EXERCISE GOAL:
All entries are to be quoted exactly; the images stay out of the copy.

SOURCE DATA:
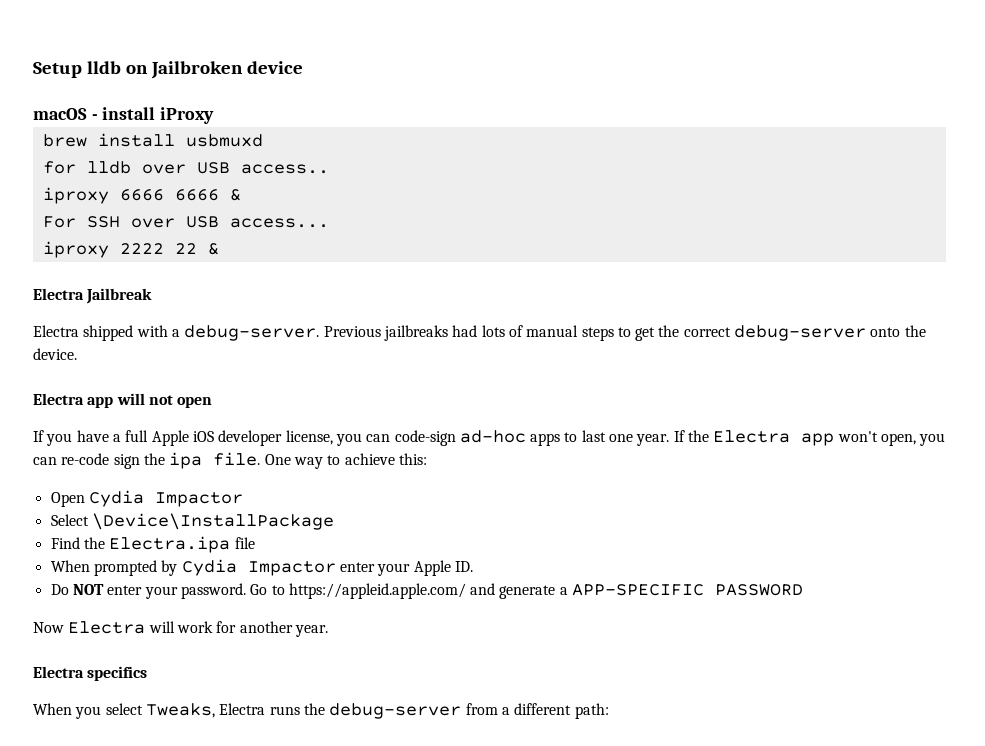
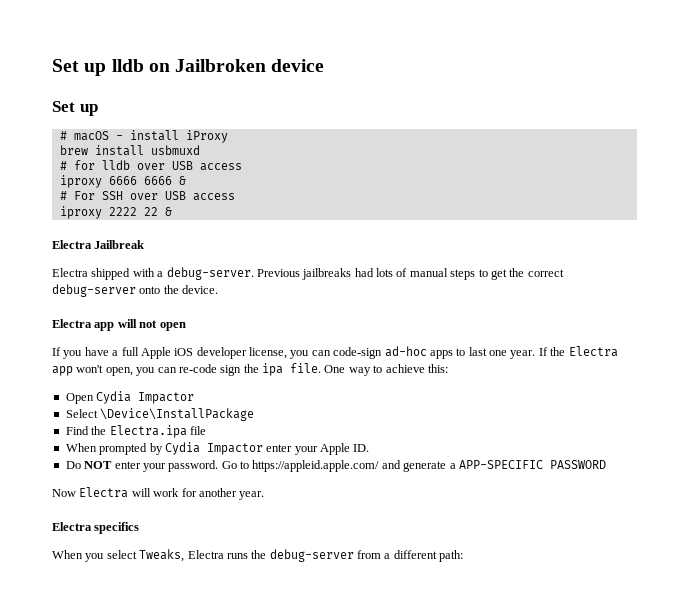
- Setup lldb on Jailbroken device
- macOS - install iProxy
+ Set up lldb on Jailbroken device
+ Set up
+ # macOS - install iProxy
- for lldb over USB access..
+ # for lldb over USB access
- For SSH over USB access...
+ # For SSH over USB access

ANSWER SECTION:
- Setup lldb on Jailbroken device
- macOS - install iProxy
+ Set up lldb on Jailbroken device
+ Set up
+ # macOS - install iProxy
- for lldb over USB access..
+ # for lldb over USB access
- For SSH over USB access...
+ # For SSH over USB access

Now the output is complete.